Più che una successione, una puntata di “Beautiful”. L'incertezza sul nuovo corso del paese – accentuata dalla serie di tradimenti che si stanno verificando in questi mesi – vede per ora due potenti fazioni in lotta sia per la “successione al trono” sia tra di loro, per la ridefinizione degli equilibri di potere che normalmente avvengono in questi casi.
Da una parte c'è il clan guidato da Joyce Mujuru, attuale vice-presidente e moglie del generale Solomon Mujuru, morto – in circostanze ben lontane dall'essere chiarite – in un incendio nella sua abitazione lo scorso 15 agosto, dall'altra Emmerson Mnangagwa, attuale ministro della Difesa.
Ambedue – come ricorda il sito PeaceReporter – possono contare su un sistema di potere molto simile, essendo appoggiati da settori importanti delle forze armate e potendo disporre di quote in società statali e parastatali, imprese, proprietà immobiliari e terriere accumulate attraverso gli espropri. E si sa come, nell'Africa delle dittature, siano più le fortune personali – e le amicizie con i salotti buoni dell'Occidente – a fare la differenza politica.
Tra i due litiganti il terzo gode? Mentre le due fazioni giocano a scacchi con l'equilibrio dei poteri, proprio dalle forze armate potrebbe arrivare, per entrambi, la minaccia più consistente. All'interno dei militari, infatti, si starebbe creando un terzo gruppo, «contro il Global Political Aggrement del 2008 e contro il governo di unità nazionale, così come anche contro la road map elettorale», come riporta un editoriale dello Zimbabwe Independent. Questo gruppo, che «sembra pensare che le due principali fazioni dello Zanu (il partito di Mugabe) abbiano fallito nel gestire la successione a Mugabe» potrebbe ritrovarsi alleato proprio il futuro ex-presidente, alla luce anche del patto che sarebbe stato stipulato tra Joyce Mujuru e Mnangagwa.
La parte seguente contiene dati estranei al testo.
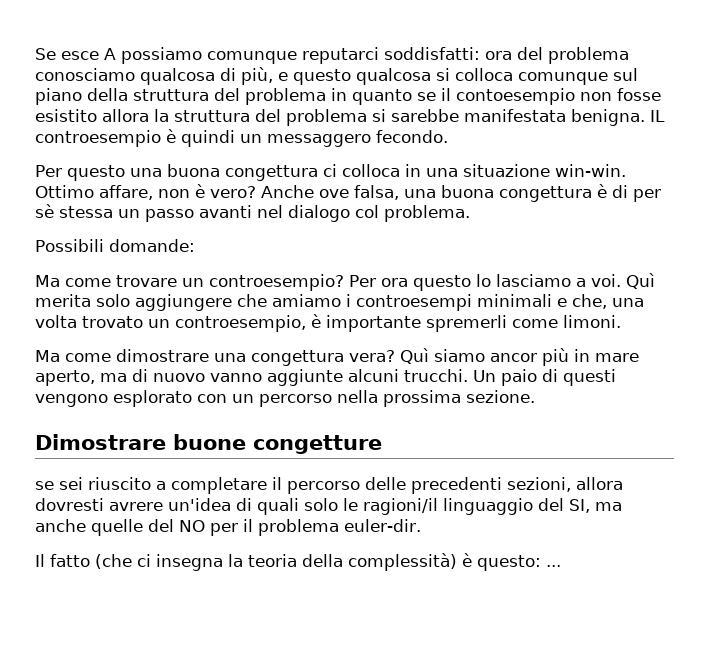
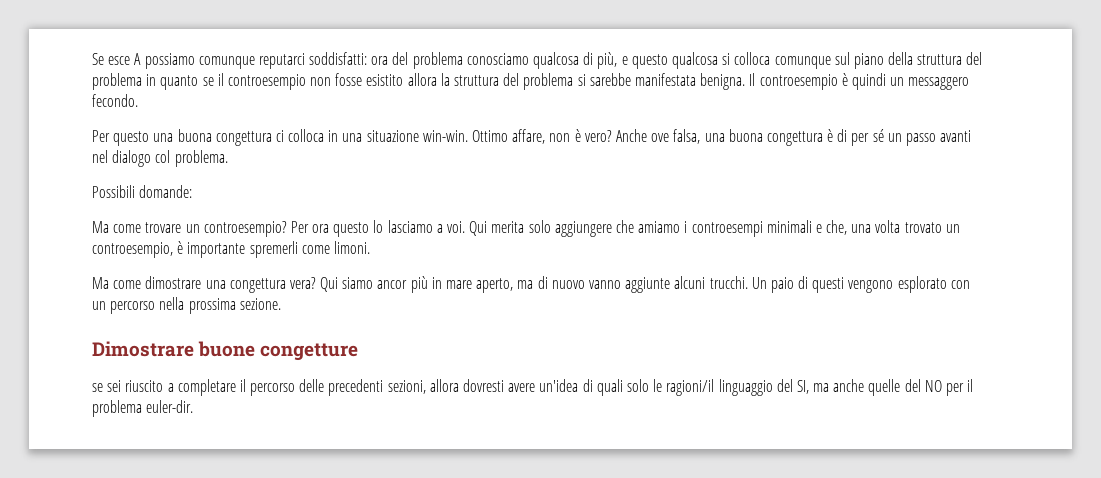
- Se esce A possiamo comunque reputarci soddisfatti: ora del problema conosciamo qualcosa di più, e questo qualcosa si colloca comunque sul piano della struttura del problema in quanto se il contoesempio non fosse esistito allora la struttura del problema si sarebbe manifestata benigna.
+ Se esce A possiamo comunque reputarci soddisfatti: ora del problema conosciamo qualcosa di più, e questo qualcosa si colloca comunque sul piano della struttura del problema in quanto se il controesempio non fosse esistito allora la struttura del problema si sarebbe manifestata benigna.
- IL controesempio è quindi un messaggero fecondo.
+ Il controesempio è quindi un messaggero fecondo.
- Anche ove falsa, una buona congettura è di per sè stessa un passo avanti nel dialogo col problema.
+ Anche ove falsa, una buona congettura è di per sé un passo avanti nel dialogo col problema.
- Quì merita solo aggiungere che amiamo i controesempi minimali e che, una volta trovato un controesempio, è importante spremerli come limoni.
+ Qui merita solo aggiungere che amiamo i controesempi minimali e che, una volta trovato un controesempio, è importante spremerli come limoni.
- Quì siamo ancor più in mare aperto, ma di nuovo vanno aggiunte alcuni trucchi.
+ Qui siamo ancor più in mare aperto, ma di nuovo vanno aggiunte alcuni trucchi.
- se sei riuscito a completare il percorso delle precedenti sezioni, allora dovresti avrere un'idea di quali solo le ragioni/il linguaggio del SI, ma anche quelle del NO per il problema euler-dir.
+ se sei riuscito a completare il percorso delle precedenti sezioni, allora dovresti avere un'idea di quali solo le ragioni/il linguaggio del SI, ma anche quelle del NO per il problema euler-dir.
- Il fatto (che ci insegna la teoria della complessità) è questo: ...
È stato sventato anche il possibile attacco che i due avrebbero portato al presidente nel congresso di partito che si terrà a Bulawayo tra il 6 ed il 10 dicembre prossimi, tramutato invece in conferenza (e dunque depauperato di qualsiasi potere decisionale).
Il mio regno per un carico di diamanti (insanguinati). Una decina di giorni fa – come ricorda Alberto Tundo sul già citato Peacereporter – in Zimbabwe sarebbe arrivato un carico di armi “made in China”, attraverso un non meglio identificato mediatore africano. È bene ricordare che da ormai un decennio lo Zimbabwe si fa ufficialmente rifornire nel settore da società come il ramo internazionale della Norinco (China North Industries Corporation), con la quale dal 2006 ha creato una joint-venture – 60 per cento all'industria cinese, 40 per cento alla Zimbabwe Defense Industries – che prevede la fornitura di armi in cambio dello sfruttamento delle risorse minerarie, in primis di diamanti.
In tal senso un segnale importante sembra essere arrivato lo scorso 31 ottobre, quando il Kimberley Process – l'accordo tra industria diamantifera, i governi dei paesi coinvolti in tale industria (tra cui l'Italia) ed alcune organizzazioni non governative per fermare la commercializzazione dei “blood diamond” - ha dato il via libera alla vendita dei diamanti raccolti in tre siti del complesso di Marange. Victoria Nuland, rappresentante americana alla riunione, ha definito “compromesso necessario” il voto favorevole (gli Stati Uniti si sono astenuti) per evitare che il Kp si sfasciasse. Con questo voto, comunque, il potere di persuasione sullo Zimbabwe è fortemente diminuita. E quei 340 milioni di dollari su cui si attesta – dati 2010 – la produzione dei diamanti fa gola a più d'uno.
Tra diciotto mesi, dunque, lo Zimbabwe potrebbe trovarsi ad un bivio: da una parte l'ennesima guerra civile, dall'altra un presidente che, come seconda lingua, potrebbe parlare cinese.